Furthermore, the purpose of our system is to be used by psychologists and psychiatrists as an additional tool to help their patients learn useful skills in order to confront their source of anxiety; in this case, acrophobia. A person that already finds themselves in an anxious environment should be able to at least interact within it in a natural manner and not face the extra anxiety of using the simulation system correctly. This is another reason why it is preferable to include non-wearable tracking methods in such systems.
By analyzing the results of our study, we observed that even though the feeling of presence provided by the VR-MC system was considerably better than that of the VR-HC system, there are still several issues to solve and obstacles to overcome until we come up with a completely immersive VR system for the treatment of phobias and mental illnesses in general. The fact that we are using a single BMRC means that in case the user would have to engage in more complex tasks that require moving in a wider virtual environment, the range of the camera would not be enough.

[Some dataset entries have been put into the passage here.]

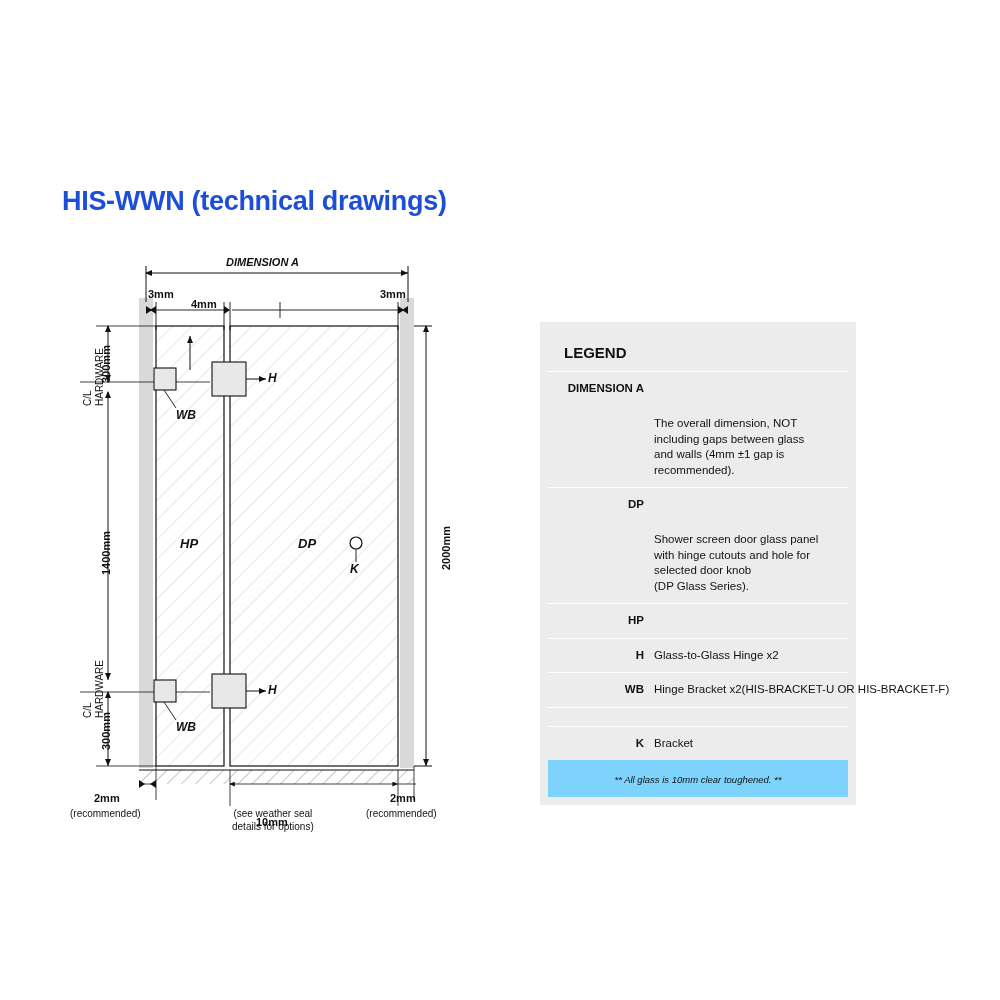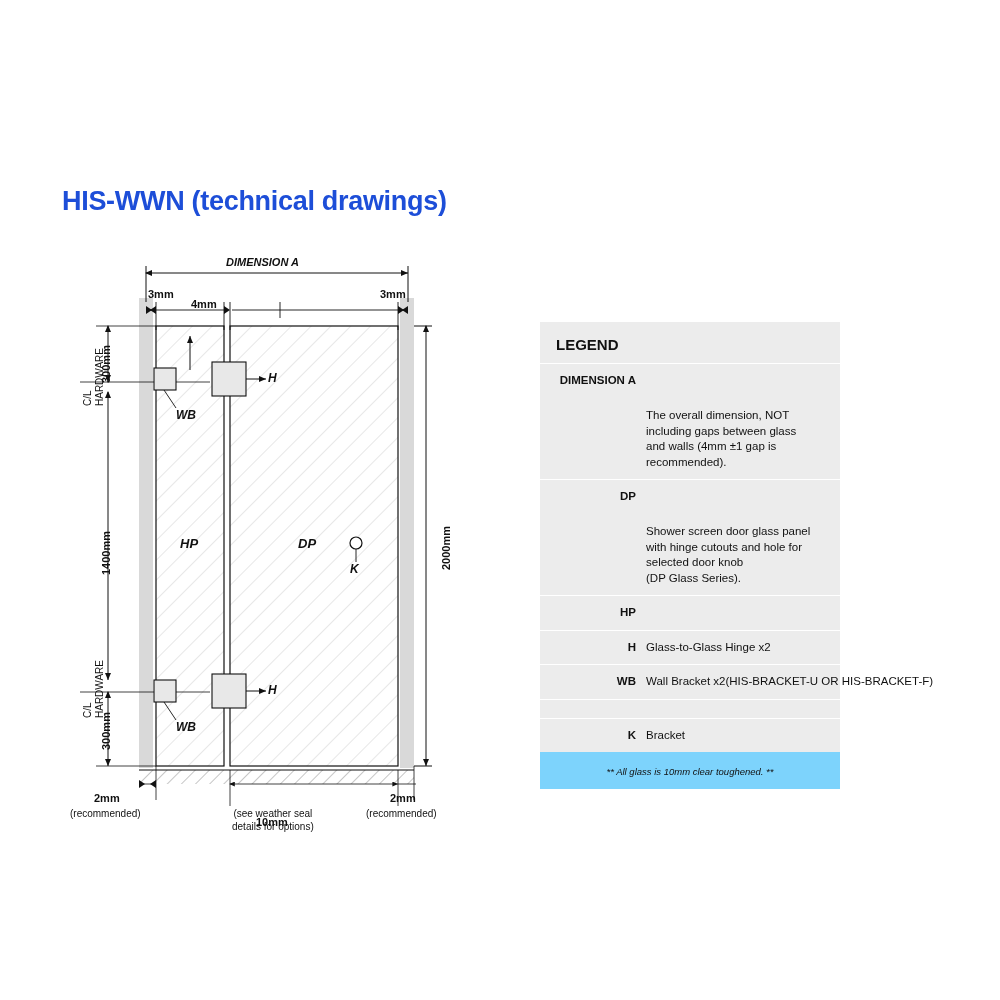--- a/index.html
+++ b/index.html
@@ -47,21 +47,21 @@
     transform: rotate(-90deg);
   }
 
   
   #legend {
     position: absolute;
     left: 540px;
     top: 322px;
     width: 300px;
     background: #ececec;
-    padding: 0;
+    padding: 8px;
   }
   #legend .legend-title {
     font-size: 15px;
     font-weight: bold;
     padding: 14px 16px 10px 16px;
   }
   .legend-row {
     display: flex;
     border-top: 1px solid #ffffff;
     padding: 9px 8px 9px 0;
@@ -245,21 +245,21 @@
   </div>
   <div class="legend-row tall">
     <div class="key">HP</div>
   </div>
   <div class="legend-row">
     <div class="key">H</div>
     <div class="desc">Glass-to-Glass Hinge x2</div>
   </div>
   <div class="legend-row">
     <div class="key">WB</div>
-    <div class="desc" style="white-space:nowrap;">Wall Bracket x2(HIS-BRACKET-U OR HIS-BRACKET-F)</div>
+    <div class="desc" style="white-space:nowrap;">Hinge Bracket x2(HIS-BRACKET-U OR HIS-BRACKET-F)</div>
   </div>
   <div class="spacer-row"></div>
   <div class="legend-row">
     <div class="key">K</div>
     <div class="desc">Bracket</div>
   </div>
   <div class="legend-note">** All glass is 10mm clear toughened. **</div>
 </div>
 
 </body></html>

Hence, we propose for further study the addition of more than one BMRCs to provide motion tracking from different angles and allow the user to move completely freely in the enclosing space. Last but not least, reviews [
35] highlight that using wireless VR headsets could ensure more comfortable navigation for users in the physical environment during the simulations, so, we also suggest that wireless or mobile VR headsets shall be used in future versions of such systems to examine this matter.
Overall, considering the technical issues of Standard ET such as affordability, the time needed to applicate it, as well as the fact that it is impossible for clinicians to acquire every phobic stimulus possible to apply it, VRET seems to be at least as helpful as Standard ET. Acquisition costs of VR systems have dropped significantly, making it possible for VRET to be applied in a larger scale in clinicians’ offices. By continuing researching the potential of systems like the one under study, we could come up with better combination of sensors to actually enhance the treatment methods and help more patients battling mental illness in the long run.